10 | Waking up as a winner

Cycles of performance

Our ability to perform at peak level in a given match is cyclical. Weightlifters often encounter the phenomenon wherein they have the same muscle mass, their diet and energy levels are the same, and yet their performance level is nowhere near their usual best. We call this performance a cycle or wave.

This term is quite descriptive because even though it’s more or less independent of the athletes, the cycles are observable and predictable.

Minor peaks and valleys of performance are a daily occurrence and are in sync with a person’s mood that changes from day to day. There are also weekly and bi-weekly fluctuations that indicate the athlete’s general condition.

Such phenomena well match human nature, because everything is in constant flux in our environment. Change is in our surroundings as it is in our bodies.

The waves of changes propel advancement.

As we ride on waves, willing or not, sooner or later we find ourselves on a crest. The view from there may be a bit frightening but it is still thrilling.

In eSports, the player describes when this happens that things happen almost too easily, winning is a breeze, and a sense of invincibility comes to the surface.

When the opposite occurs, and the player suddenly finds themselves in a hole, overly harsh self-criticism is definitely not the right course action. Better concentration and more energy gets the participant through the same course, but what is a plus is that this is the time when the e-Athlete advances most in their skills.

Investing more energy during training may not have the same effect, but once over the trough, this plus propels the player noticeably better in matches (A). On the other hand, without training, decreasing tendencies become the norm (B). The difference between continued training and the lack of it will be clearly apparent after just a matter of weeks.

The last afternoon

The last afternoon prior to competition should be spent resting and allowing the brain to relax while doing some sort of calming activity.

For e-Athletes, doing light physical exercises, watching a movie, or enjoying any pleasant activity is a perfect way to get distracted from thinking about the upcoming challenges.

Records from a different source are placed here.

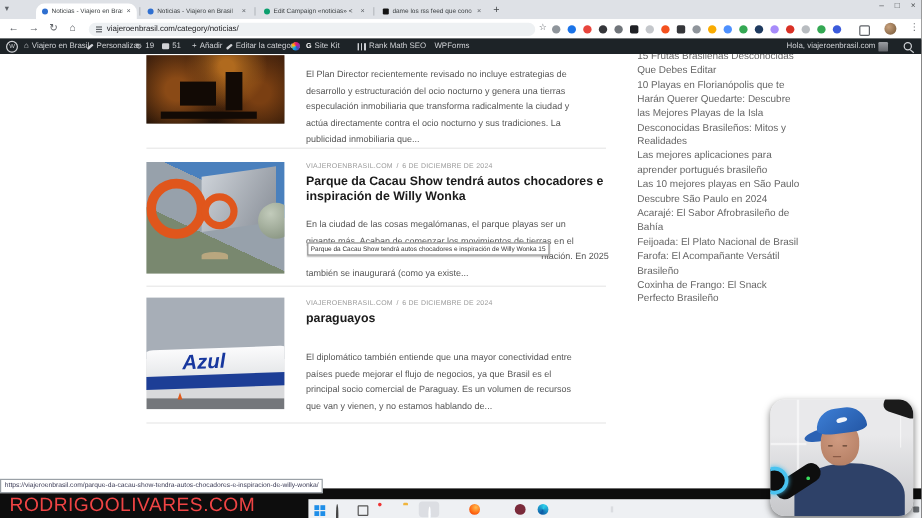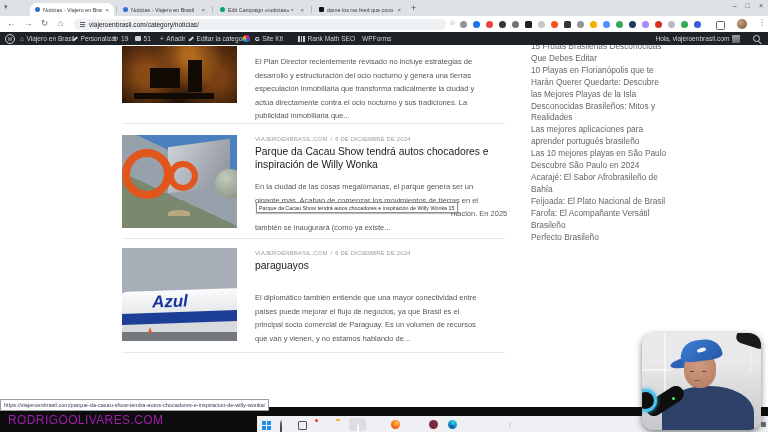"Parque da Cacau Show tendrá autos chocadores e" .title { font-weight: normal -> bold }
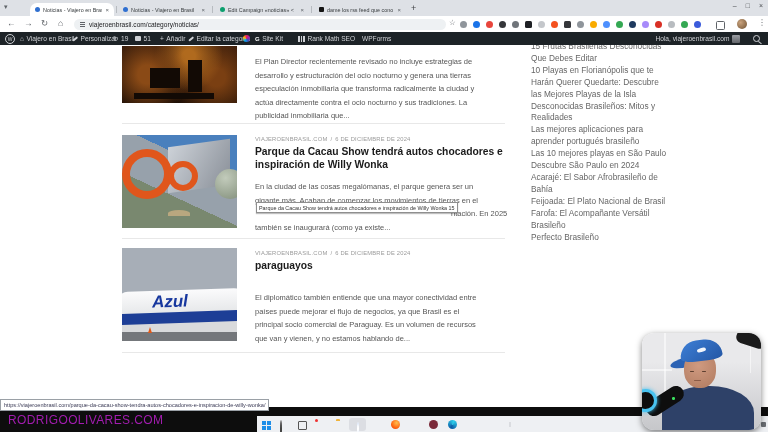"En la ciudad de las" div { text: genera -> playas }
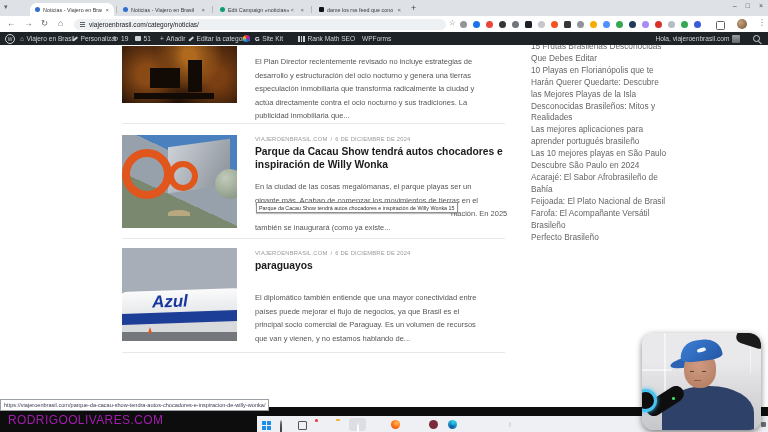"Coxinha de Frango: El Snack" div { html: none -> <div>Coxinha de Frango: El Snack</div> }
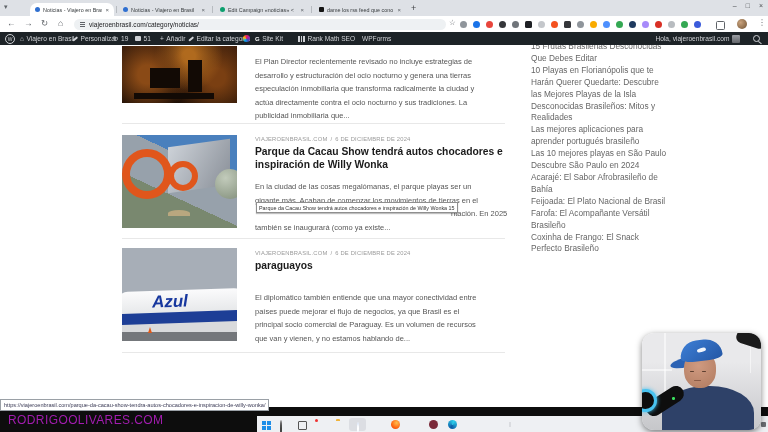"RODRIGOOLIVARES.COM" .watermark { color: #a21caf -> #ef4444; font-size: 12px -> 16px }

Many people are under the false impression that even the last minutes should be used for preparation. Yet the truth is that if the necessary skills weren’t honed during the practice period, then the last day won’t make any difference either. On the other hand, a proper rest will help to perform optimally.

Sleep as part of preparation

After a relaxing afternoon, the most important physiological necessity, sleeping, should be considered as a necessary part of preparation. During sleep, the body and mind switch to recuperation mode. Regular sleep of 7-8 hours is essential to wake up the next morning ready for the competition.

Two types of sleep patterns can be differentiated:

During NREM (Non-Rapid-Eye-Movement) the heart rate and breathing slow down significantly, and the body recharges the most effectively.

REM (Rapid-Eye-Movement) sleep is typified by involuntary eye movements and fast, shallow breathing. Sleep researchers call this the dream state.


Dreams have certain significance in our lives and even though many people claim that they don’t dream, in reality they simply don’t remember them after waking up (Hobson, Pace-Schott, & Stickgold, 2000).

Our dream world is often populated by fears, hopes, and unresolved conflicts left behind from our waking hours. By no coincidence, during more difficult periods in our lives, we have more frequent nightmares, because our mind is attempting to work through them by reliving those encounters. Yet those bad dreams aren’t simply the slavish replays of prerecorded events; they’re rather a combined construct of what happened and how it reflects in our psyche. Persons participating in our dreams take on significant roles equal to their importance in our real life, such as with the appearance of parents and other loved ones. Also, because dreams aren’t bound by laws of physics nor linear time, the structure and storyline of these constructs have more to do with our psyche than with physical reality.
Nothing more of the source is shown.